Le chef d’état-major des armées, Pierre de Villiers, déclarait le 21 mai dernier : « Sans moyens financiers supplémentaires pour régénérer ces matériels, et compte tenu de leur âge, le maintien du niveau d’engagement actuel se traduirait à court terme par une diminution rapide de plusieurs parcs, dont ceux des avions de transport tactique et de patrouille maritime, des hélicoptères de manœuvre et des véhicules blindés. Sans moyens financiers supplémentaires pour l’entretien des matériels, nous mettons en danger notre personnel. »
De fait, monsieur le ministre, nous ne pouvons que nous féliciter de voir que, sur toute la période, 88 milliards d’euros seront consacrés aux équipements, auxquels s’ajoutent 500 millions d’euros qui seront uniquement dédiés à la régénération des matériels. Ces efforts témoignent de la prise en compte de cette priorité ; c’est une excellente nouvelle.
Par ailleurs, j’évoquerai la diminution des déflations en termes de ressources humaines.
La réduction nette des effectifs ne portera que sur 6 918 postes, et non plus sur les 33 000 prévus, dont 10 000 étaient imputables à la loi de programmation. Ce retour en arrière est une sage décision, qui repose aussi sur la réalité. Du reste, nous savions tous déjà, à l’époque, que ces suppressions de postes n’étaient pas tenables. La politique de gestion des ressources humaines et l’objectif d’efficacité imposent une prévision à long terme. Celle-ci ne souffre aucun revirement trop brutal, sous peine de déstabiliser l’institution et d’altérer directement nos capacités d’engagement.
La hausse de crédits prévue dans ce projet de loi sera largement consacrée au financement d’une masse salariale qui doit, elle aussi, être proportionnelle à nos besoins.

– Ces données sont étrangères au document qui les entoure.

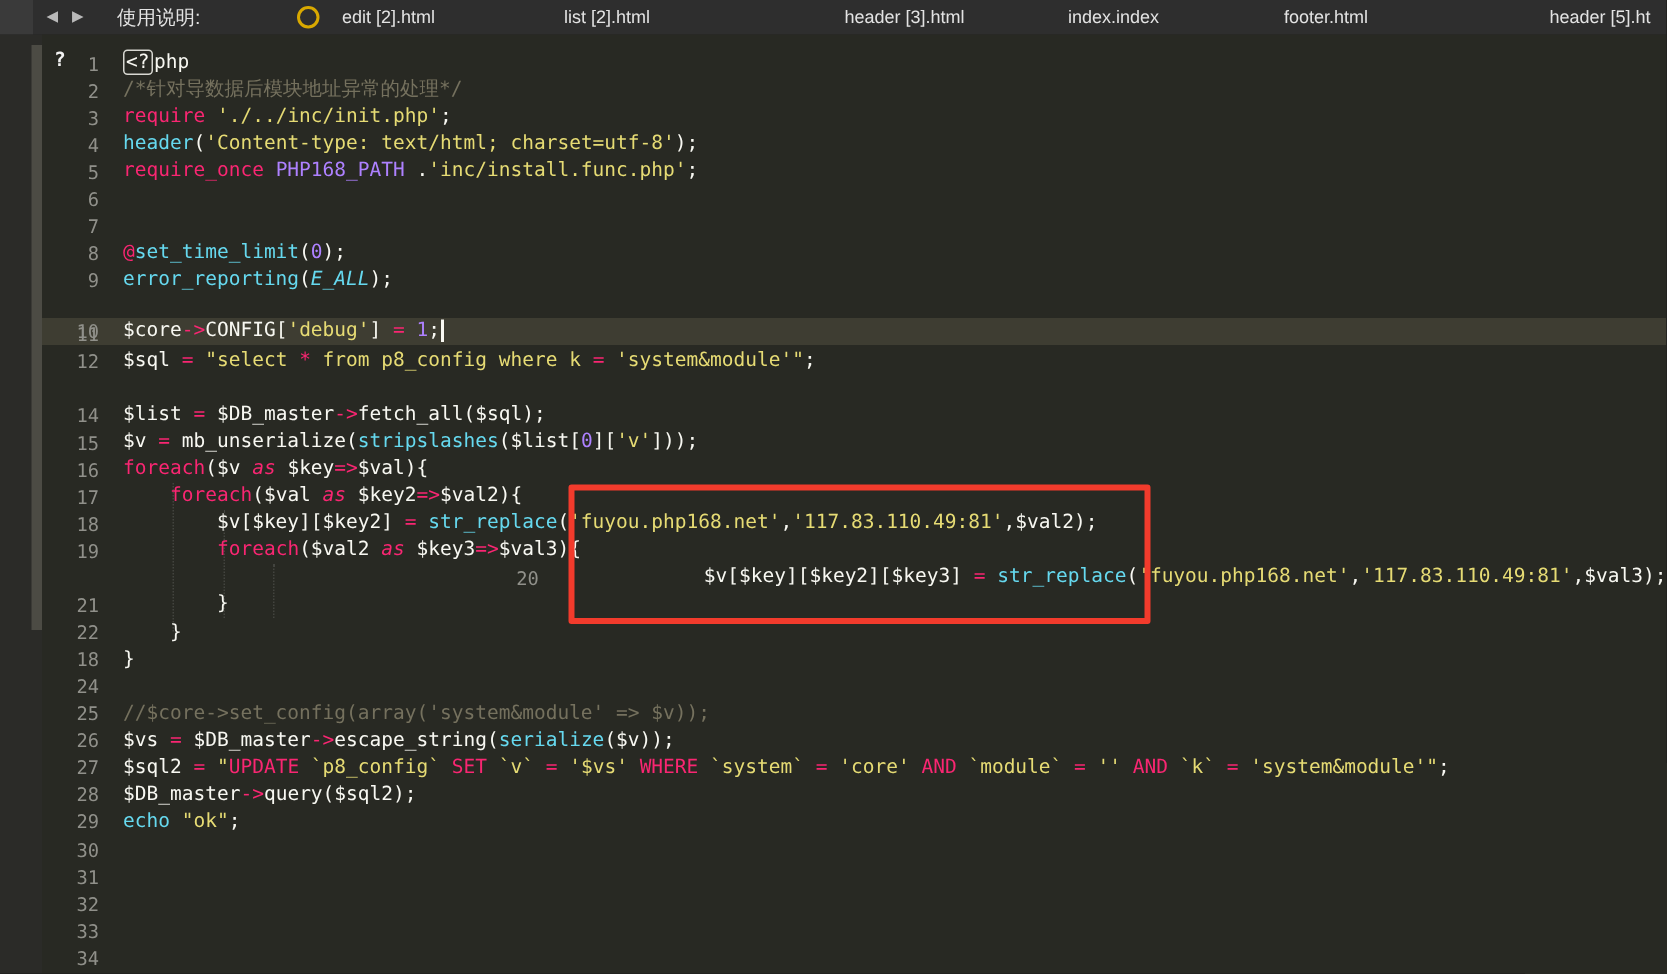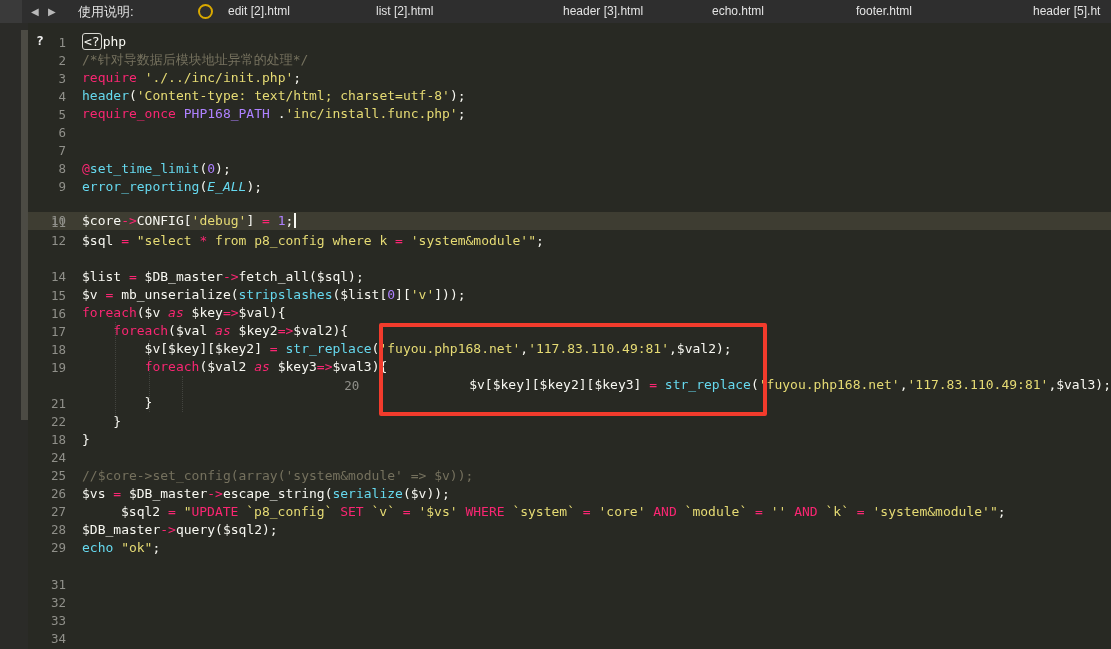--- a/index.html
+++ b/index.html
@@ -67,7 +67,7 @@
     <span class="tab" style="left:228px">edit [2].html</span>
     <span class="tab" style="left:376px">list [2].html</span>
     <span class="tab" style="left:563px">header [3].html</span>
-    <span class="tab" style="left:712px">echo.html</span>
+    <span class="tab" style="left:712px">index.index</span>
     <span class="tab" style="left:856px">footer.html</span>
     <span class="tab" style="left:1033px">header [5].ht</span>
   </div>

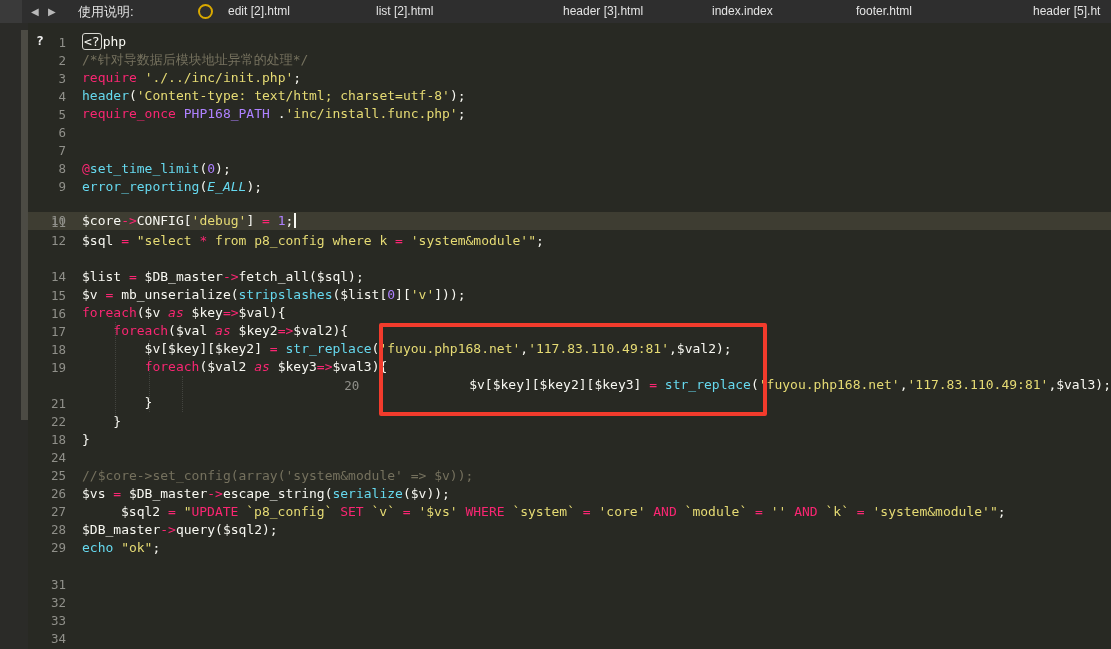--- a/index.html
+++ b/index.html
@@ -181,7 +181,7 @@
         <span class="ln">26</span>
         <span class="codeln"><span class="w">$vs </span><span class="m">=</span><span class="w"> $DB_master</span><span class="m">-&gt;</span><span class="w">escape_string(</span><span class="c">serialize</span><span class="w">($v));</span></span>
       </div>
-      <div class="row" style="top: 479.82px; gap: 39px;">
+      <div class="row" style="top: 479.82px;">
         <span class="ln">27</span>
         <span class="codeln"><span class="w">$sql2 </span><span class="m">=</span><span class="w"> </span><span class="y">"</span><span class="m">UPDATE</span><span class="y"> `p8_config` </span><span class="m">SET</span><span class="y"> `v` </span><span class="m">=</span><span class="y"> '$vs' </span><span class="m">WHERE</span><span class="y"> `system` </span><span class="m">=</span><span class="y"> 'core' </span><span class="m">AND</span><span class="y"> `module` </span><span class="m">=</span><span class="y"> '' </span><span class="m">AND</span><span class="y"> `k` </span><span class="m">=</span><span class="y"> 'system&amp;module'"</span><span class="w">;</span></span>
       </div>

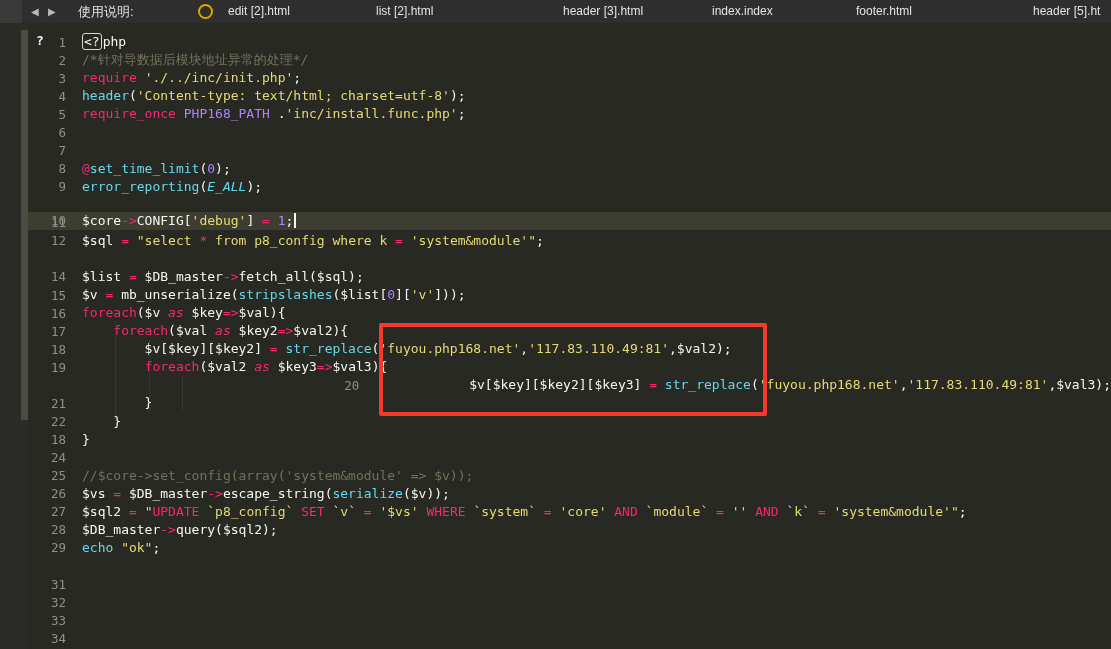--- a/index.html
+++ b/index.html
@@ -193,6 +193,10 @@
         <span class="ln">29</span>
         <span class="codeln"><span class="c">echo</span><span class="w"> </span><span class="y">"ok"</span><span class="w">;</span></span>
       </div>
+      <div class="row" style="top: 534.03px;">
+        <span class="ln">30</span>
+        <span class="codeln"></span>
+      </div>
       <div class="row" style="top: 552.1px;">
         <span class="ln">31</span>
         <span class="codeln"></span>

En tant que membres de la commission des affaires étrangères, de la défense et des forces armées, nous saluons les hausses de crédits et l’affectation de ces derniers. Néanmoins, ce qui prime pour nous, c’est une sanctuarisation effective et une programmation sincère. Sur ce point, le travail de nos deux collègues Jean-Pierre Raffarin et Dominique de Legge, qui est exemplaire et doit être pris en compte, nous conduira à émettre un vote favorable. Les clauses de sauvegarde intégrées au texte sont primordiales. Les garanties et la sanctuarisation réelle des crédits sont les gages d’un soutien concret à nos armées.
L’une des forces de la Haute Assemblée, c’est, me semble-t-il, d’améliorer et de renforcer ce qui peut l’être et de favoriser la responsabilité collective.